In the meantime road work beckoned, as it always did. When driver Leon Day picked up Garcia for a soundcheck at the Silver Stadium in Vegas in May of 1995, he had to throw pebbles at his boss's window to
get his attention. Finally Garcia came down, looking bedraggled and tired. “Oh, come on, you'll outlive us all,” Day joked. Garcia replied, “I won't see the end of the year.”

The next group who clambered over the fence at Deer Creek didn't simply want in; they wanted destruction. Instead of jumping over and heading toward the music, they settled atop the fence and began shaking the wood slats back and forth.
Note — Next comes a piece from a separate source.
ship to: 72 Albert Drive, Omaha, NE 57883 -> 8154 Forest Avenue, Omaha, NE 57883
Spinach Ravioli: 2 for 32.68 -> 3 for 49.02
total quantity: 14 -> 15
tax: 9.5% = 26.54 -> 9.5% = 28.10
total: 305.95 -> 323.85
As Clair and a friend watched in astonishment, the barricade began breaking down, splinters of wood flying through the air. “They were like monkeys, hollering,” Clair says. “You could hear people inside the stadium yelling, ‘Get off the fence!' But the majority of the people outside were cheering them on, like, ‘Go, go!'” Although Clair heard security radioing for backup, it seemed shockingly clear that no one had a plan if the fence was attacked.

Suddenly but inevitably, a huge chunk of the barrier crashed down completely, and with it, the people in the parking lot transformed into a stampede, running up the hill and into the venue. Clair had no interest in jumping a fence, but now that all gate-crashing hell had broken loose, what was the harm in following everyone else in and catching the show? “I'm not proud of it,” he says. “I thought, ‘These kids who just came for the drugs and the scene got into
my
show in
my
hometown. That's not fair. I should be in there too.'” Clair and his girlfriend looked at each other, didn't say a word, and made a run for it.
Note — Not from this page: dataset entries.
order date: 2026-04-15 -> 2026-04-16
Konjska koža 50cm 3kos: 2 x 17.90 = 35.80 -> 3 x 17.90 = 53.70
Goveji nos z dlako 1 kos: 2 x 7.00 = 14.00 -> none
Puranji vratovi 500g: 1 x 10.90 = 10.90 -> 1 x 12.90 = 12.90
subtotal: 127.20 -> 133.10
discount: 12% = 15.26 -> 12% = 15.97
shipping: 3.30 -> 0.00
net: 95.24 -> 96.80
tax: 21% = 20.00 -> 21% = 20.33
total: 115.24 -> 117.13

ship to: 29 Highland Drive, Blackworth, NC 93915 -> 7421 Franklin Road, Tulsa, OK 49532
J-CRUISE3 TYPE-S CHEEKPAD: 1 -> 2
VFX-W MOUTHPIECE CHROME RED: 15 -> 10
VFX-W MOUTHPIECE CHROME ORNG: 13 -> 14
Sergeant Scott Kirby of the Noblesville police department was among the first to arrive at Deer Creek. On the police radio he'd heard a few dozen cops at the venue desperately calling in for help: from what he could gather, they'd never seen any part of the fence dismantled before, and police were now outnumbered. When Kirby drove into the venue on a side road he saw the situation for himself and was stunned. He'd worked security at previous Dead shows and knew the
community welcomed Deadheads, if only for the extra revenue they pumped into the economy. But tonight thousands of people were walking on the road, barely moving out of the way of his squad car. “It was like running a gauntlet,” he says. “They were everywhere. I had never seen that many people there before.” Kirby managed to reach a command post on one side of the venue, but even there rocks and bottles began bouncing off the police cars.
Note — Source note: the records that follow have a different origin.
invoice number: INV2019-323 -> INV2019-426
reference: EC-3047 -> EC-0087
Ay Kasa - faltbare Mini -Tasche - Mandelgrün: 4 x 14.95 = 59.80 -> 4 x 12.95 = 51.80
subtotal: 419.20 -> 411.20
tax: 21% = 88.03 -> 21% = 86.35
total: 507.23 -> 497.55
Kirby realized two different groups—the Deadheads who rarely caused problems and what he calls “the party group” looking for trouble—were vying for control, and the latter were winning. Every so often someone would burst out of the crowd and taunt the cops; when police advanced, the kid would run back into the crowd to cheers. Realizing they were hugely outnumbered—fifty to thousands—the police made a decision: they wouldn't fight the mob. “It was, ‘We've lost the venue and we're not going to get it back,'” Kirby says. “We needed to take another tack.” Hearing the Dead, Kirby and the other police hoped they'd stop playing, giving the people less impetus to cross the road that separated the crowd from the cops. But the band thought otherwise and continued; Lesh later said the band thought the rioting would only worsen if the music ended.

Clair had almost reached the top of the hill when the tear gas canisters and pepper spray hit him. By then other police had arrived and begun following the mob up the embankment from the parking area. Clair had been running alongside his girlfriend, but now he grabbed her, did an about-face, and began scurrying back down, holding his breath the whole time. With the air thick with tear gas, he felt as if he were driving with a fogged-up windshield. Back down at the bottom the smoke wasn't as thick, and Clair and his girlfriend could see people screaming, vomiting, and holding twisted ankles all around the hill. To Clair it felt like a war zone.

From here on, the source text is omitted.